- [What to do]
In the entries that follow, find each line with the word "circle" and copy it.

- [Supplied information]
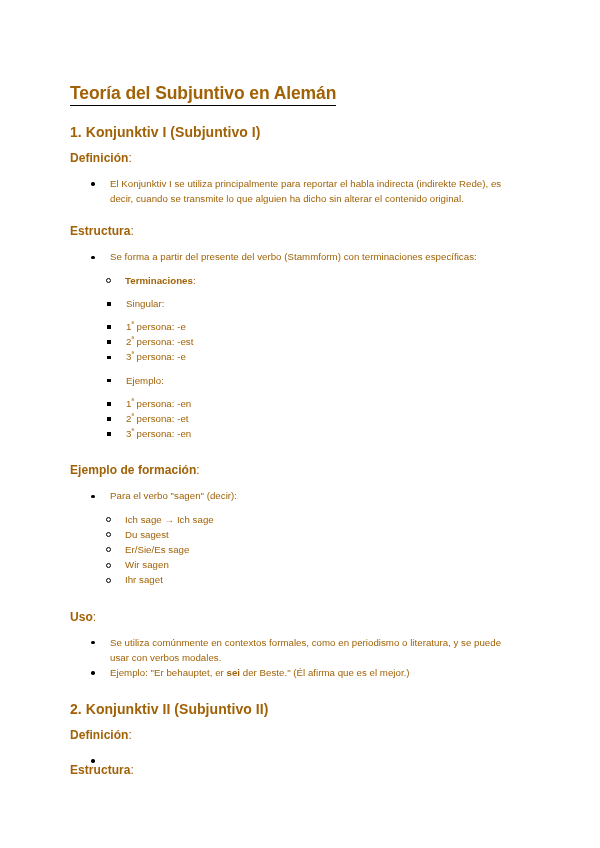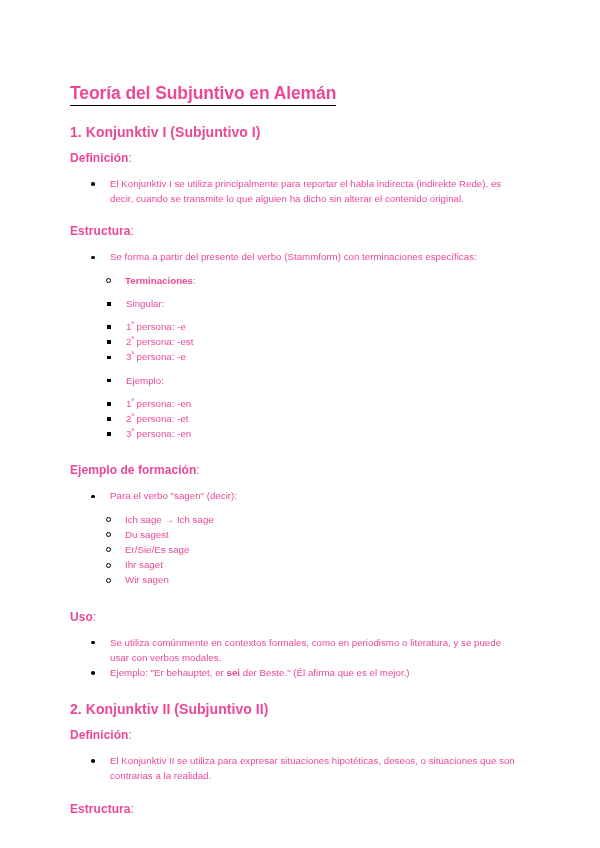--- a/index.html
+++ b/index.html
@@ -14,7 +14,7 @@
     background: #ffffff;
     overflow: hidden;
     font-family: "Liberation Sans", sans-serif;
-    color: #ec4899;
+    color: #a16207;
     -webkit-font-smoothing: none;
   }
   .content {

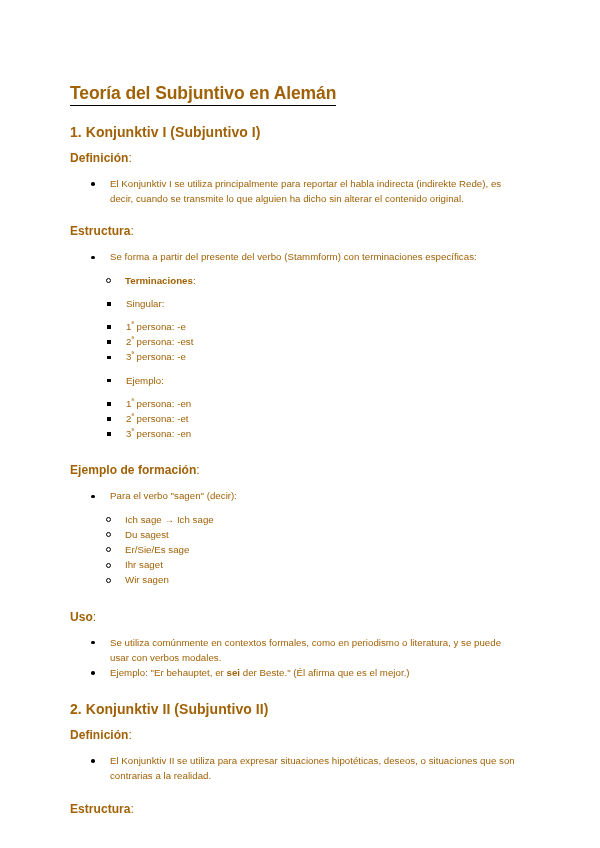--- a/index.html
+++ b/index.html
@@ -247,11 +247,11 @@
       </li>
       <li class="item">
         <span class="marker m-circle"></span>
+        <span>Wir sagen</span>
+      </li>
+      <li class="item">
+        <span class="marker m-circle"></span>
         <span>Ihr saget</span>
-      </li>
-      <li class="item">
-        <span class="marker m-circle"></span>
-        <span>Wir sagen</span>
       </li>
     </ul>
 

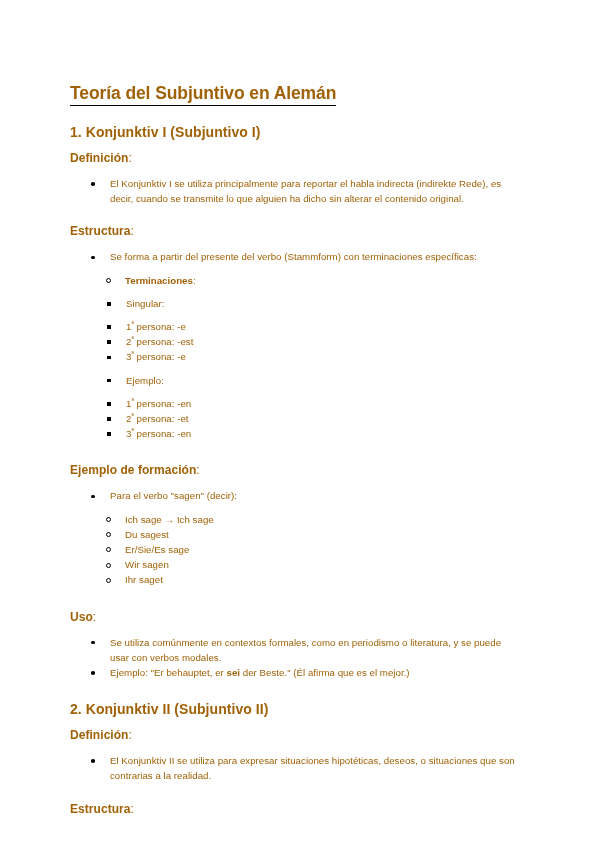--- a/index.html
+++ b/index.html
@@ -283,7 +283,6 @@
     <ul class="lv lv1">
       <li class="item">
         <span class="marker m-disc"></span>
-        <span>El Konjunktiv II se utiliza para expresar situaciones hipotéticas, deseos, o situaciones que son contrarias a la realidad.</span>
       </li>
     </ul>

- [Answer space]
         <span class="marker m-circle"></span>
+        <span class="marker m-circle"></span>
-        <span class="marker m-circle"></span>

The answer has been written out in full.